[Edit difference data]
BEGIN
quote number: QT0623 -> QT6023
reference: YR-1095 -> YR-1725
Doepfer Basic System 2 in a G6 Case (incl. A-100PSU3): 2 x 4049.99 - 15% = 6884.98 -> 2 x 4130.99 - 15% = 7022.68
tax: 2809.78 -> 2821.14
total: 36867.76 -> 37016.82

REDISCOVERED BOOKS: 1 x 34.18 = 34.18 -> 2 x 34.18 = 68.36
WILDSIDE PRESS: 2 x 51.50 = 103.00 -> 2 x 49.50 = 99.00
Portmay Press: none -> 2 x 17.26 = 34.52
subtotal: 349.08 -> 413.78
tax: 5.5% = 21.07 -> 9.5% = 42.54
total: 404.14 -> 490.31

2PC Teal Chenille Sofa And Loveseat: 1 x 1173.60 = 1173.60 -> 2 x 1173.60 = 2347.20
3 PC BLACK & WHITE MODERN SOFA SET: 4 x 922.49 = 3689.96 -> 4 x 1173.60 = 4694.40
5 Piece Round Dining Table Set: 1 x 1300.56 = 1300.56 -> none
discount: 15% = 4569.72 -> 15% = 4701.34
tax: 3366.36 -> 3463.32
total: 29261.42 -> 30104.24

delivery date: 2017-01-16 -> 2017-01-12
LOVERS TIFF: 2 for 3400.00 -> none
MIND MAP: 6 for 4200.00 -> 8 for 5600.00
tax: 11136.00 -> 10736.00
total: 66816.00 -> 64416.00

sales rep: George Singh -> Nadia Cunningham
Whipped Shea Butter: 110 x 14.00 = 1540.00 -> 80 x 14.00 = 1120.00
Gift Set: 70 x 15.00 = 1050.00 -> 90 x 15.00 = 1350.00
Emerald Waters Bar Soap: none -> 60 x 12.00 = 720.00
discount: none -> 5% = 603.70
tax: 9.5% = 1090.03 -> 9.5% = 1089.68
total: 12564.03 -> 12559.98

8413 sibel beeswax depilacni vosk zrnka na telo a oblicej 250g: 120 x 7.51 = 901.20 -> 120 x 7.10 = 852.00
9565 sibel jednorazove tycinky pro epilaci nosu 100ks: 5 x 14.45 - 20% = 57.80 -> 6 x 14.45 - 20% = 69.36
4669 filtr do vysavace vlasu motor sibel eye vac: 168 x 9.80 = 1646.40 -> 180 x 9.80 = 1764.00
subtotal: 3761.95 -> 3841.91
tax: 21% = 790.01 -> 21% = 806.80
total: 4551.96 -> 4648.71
END
Copy out each line of the data above, exactly, if it lies between the line holding "tax: 5.5% = 21.07 -> 9.5% = 42.54" and the line holding "total: 29261.42 -> 30104.24", inclusive; copy no other line.

▶ _Solution for this problem_:
tax: 5.5% = 21.07 -> 9.5% = 42.54
total: 404.14 -> 490.31

2PC Teal Chenille Sofa And Loveseat: 1 x 1173.60 = 1173.60 -> 2 x 1173.60 = 2347.20
3 PC BLACK & WHITE MODERN SOFA SET: 4 x 922.49 = 3689.96 -> 4 x 1173.60 = 4694.40
5 Piece Round Dining Table Set: 1 x 1300.56 = 1300.56 -> none
discount: 15% = 4569.72 -> 15% = 4701.34
tax: 3366.36 -> 3463.32
total: 29261.42 -> 30104.24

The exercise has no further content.